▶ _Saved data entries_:

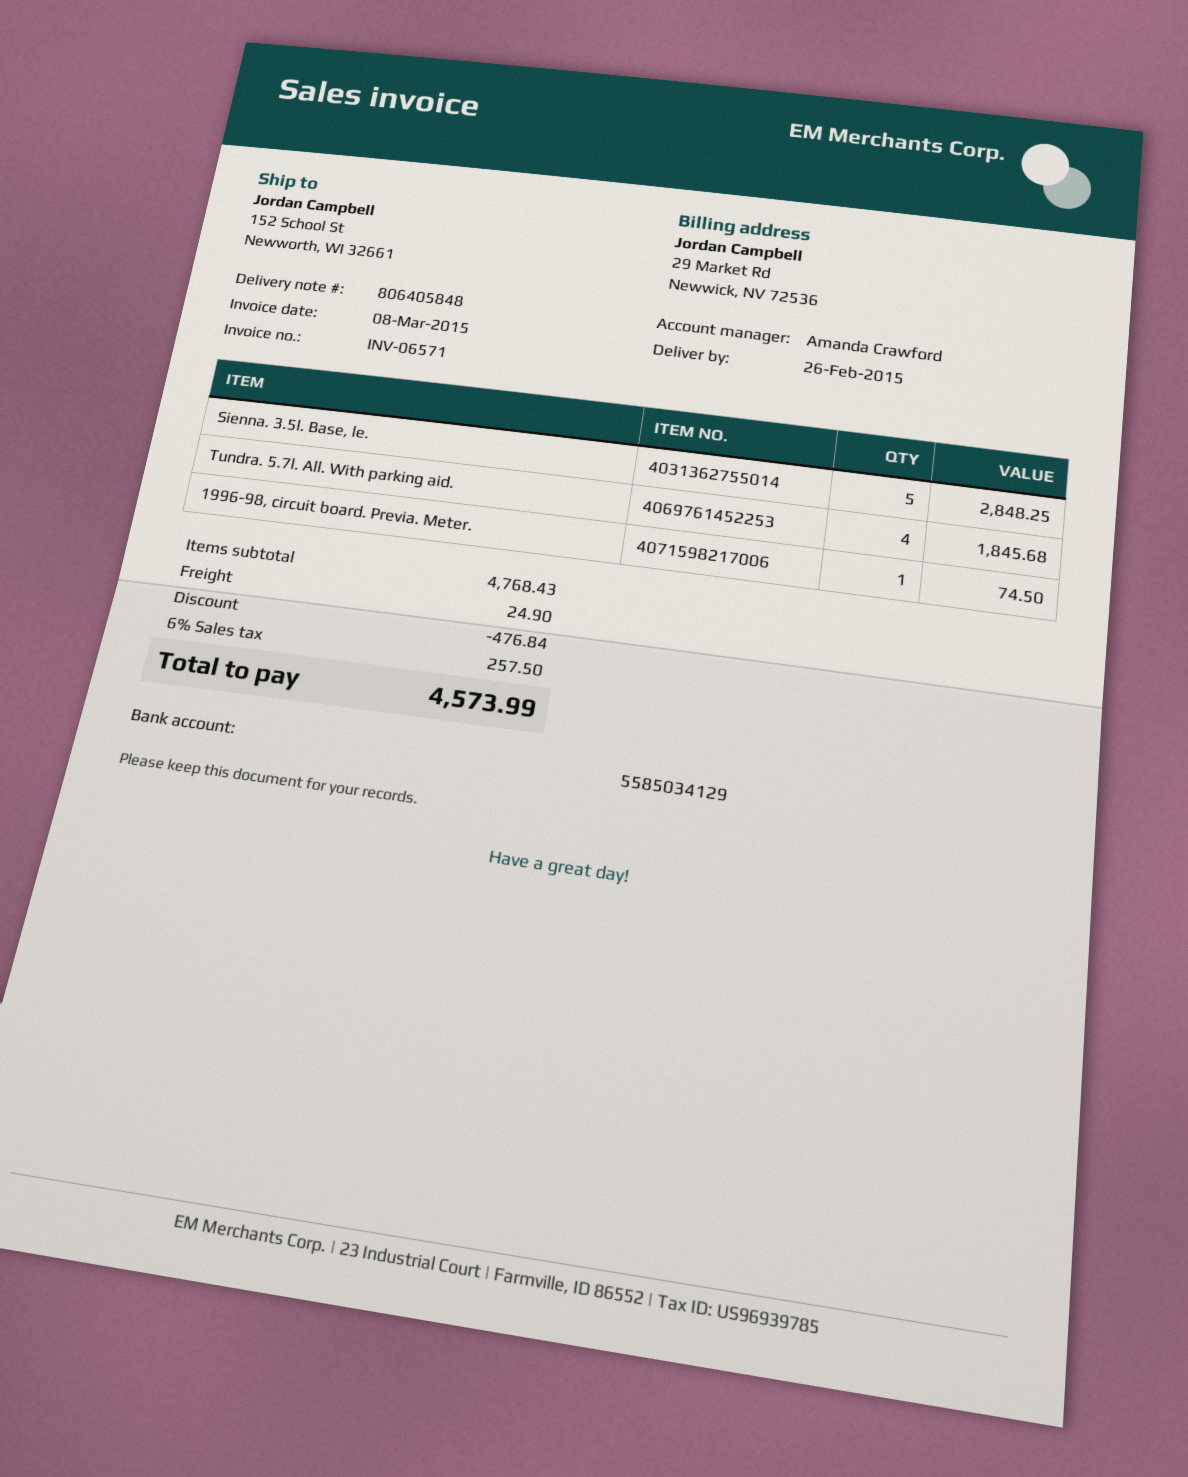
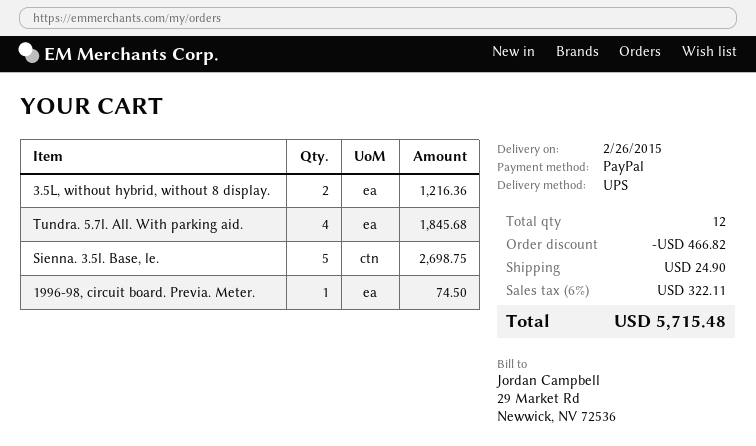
Sienna. 3.5l. Base, le.: 5 for 2848.25 -> 5 for 2698.75
3.5L, without hybrid, without 8 display.: none -> 2 for 1216.36
discount: 476.84 -> 466.82
tax: 6% = 257.50 -> 6% = 322.11
total: 4573.99 -> 5715.48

▶ _WHAT THE TASK REQUIRES_: The answer should be exactly the lines from the one that contains "discount: 476.84 -> 466.82" through the end of the entries, both ends included, and nothing besides.

▶ _SOLVED PROBLEM_:
discount: 476.84 -> 466.82
tax: 6% = 257.50 -> 6% = 322.11
total: 4573.99 -> 5715.48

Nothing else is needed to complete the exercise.